- Born: 1864 Philadelphia, Pennsylvania
- Died: 6 January 1954 (aged 89–90) Wilmington, Delaware
- Occupation: Historian
- Awards: Chevalier de la Légion d'honneur

= Elizabeth Kite (historian) =

American historian (1864–1954)

Elizabeth Kite (1864–6 January 1954) was an American historian specializing in Franco-American history.

==Life and work==
Elizabeth Sarah Kite was born in 1864 to a Quaker family in Philadelphia, Pennsylvania. She attended a Quaker boarding school in West Chester, Pennsylvania and then studied abroad for six years, during which time she converted to Catholicism. When she returned to the United States, Kite taught in private schools in three different states.
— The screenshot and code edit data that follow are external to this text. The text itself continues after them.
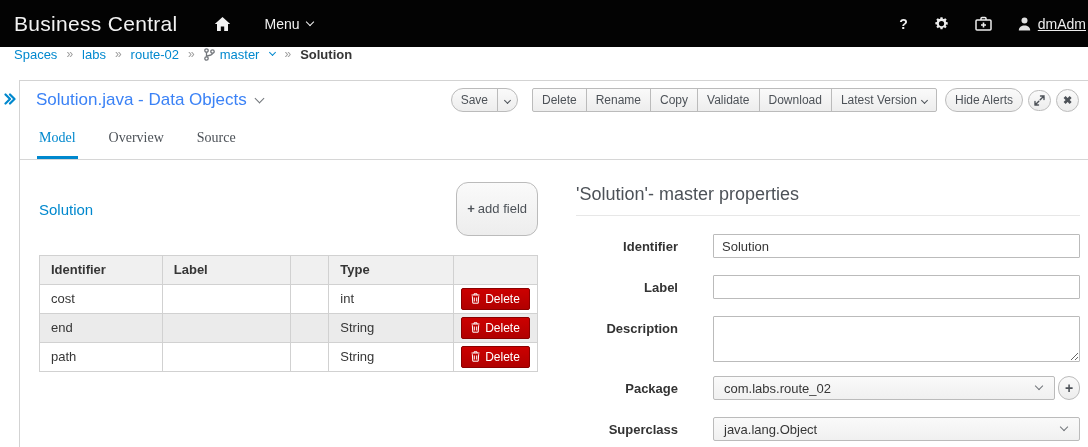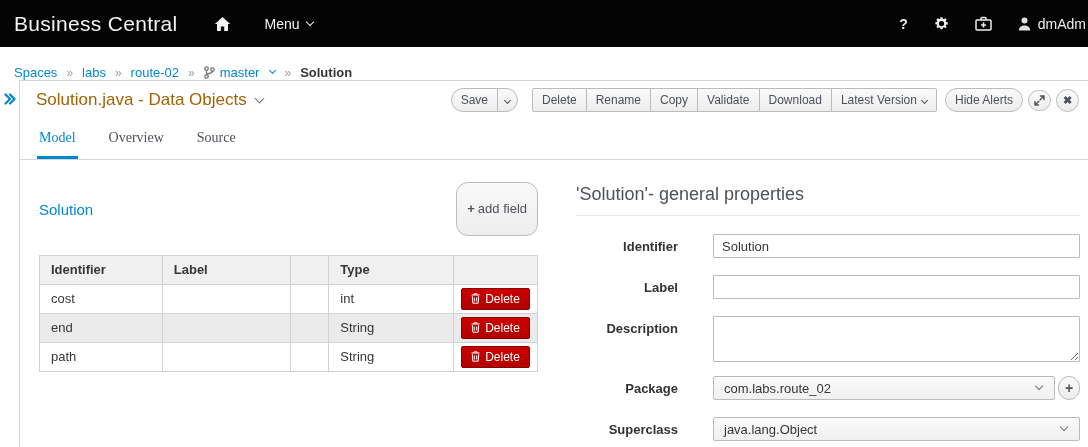"dmAdm" .nav-user { text-decoration: none -> underline }
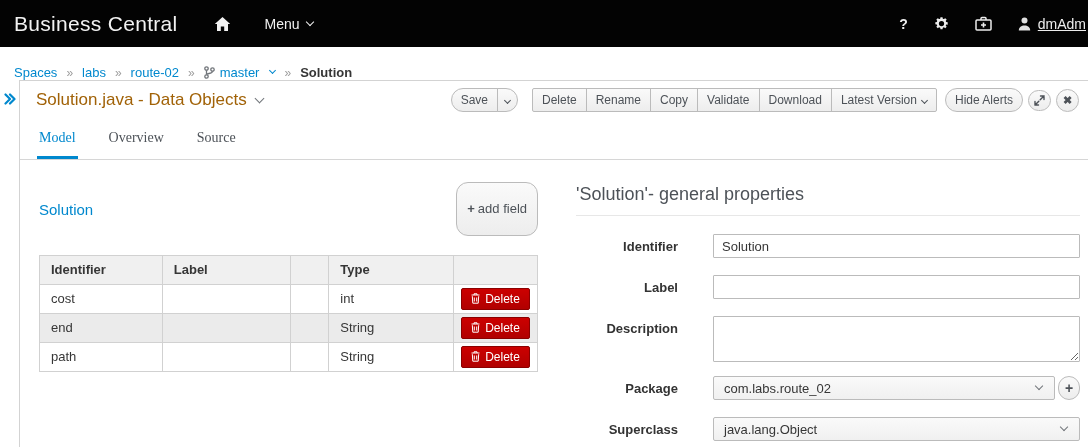"Spaces" .breadcrumb { align-items: flex-end -> flex-start }
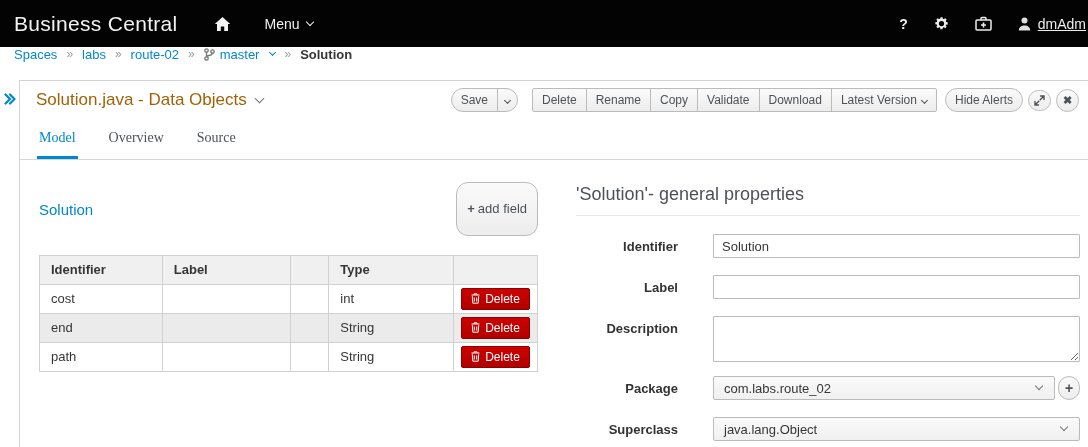"Solution.java - Data Objects" .page-title { color: #a16207 -> #3b82f6 }
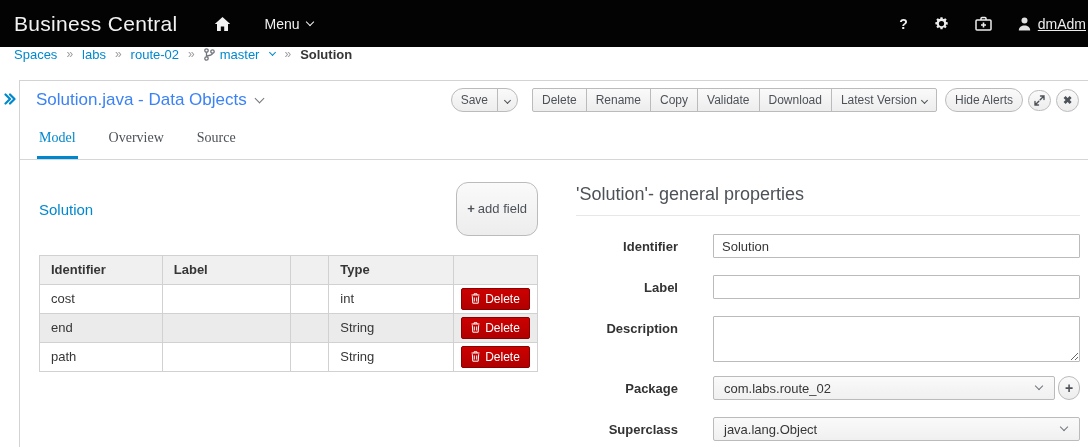"'Solution'- general properties" div.props-heading { text: general -> master }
From 1912 to 1918, she participated in psychological research at the Vineland Training School for Feeble-Minded Girls and Boys in Vineland, New Jersey. She helped to research the psychologist and eugenicist Henry H. Goddard's seminal book The Kallikak Family: A Study in the Heredity of Feeble-Mindedness in which Goddard argued that variety of mental traits were hereditary and society should limit reproduction by people possessing these traits. Kite also translated a book by the French psychologists, Alfred Binet and Théodore Simon, The Intelligence of the Feeble-minded (L'intelligence des imbecile) in 1916. During this time, she began researching Franco-American topics and published Beaumarchais and the War of American Independence in 1917. A dozen years later she wrote L’Enfant and Washington, and in 1931, Correspondence of General Washington and Compte de Grasse was published. Two years later Kite wrote Lebegre Duportail, Comdt. of Engineers, 1777–1783. In 1934, she wrote Lafayette and His Companions in the Victorie, followed by The Catholic Part in the Making of America two years later. Kite was instrumental in placing photostats of documents from the French Revolution in the Library of Congress, for which she was awarded the Légion d’honneur in the grade of Chevalier. Kite died in Wilmington, Delaware on 6 January 1954.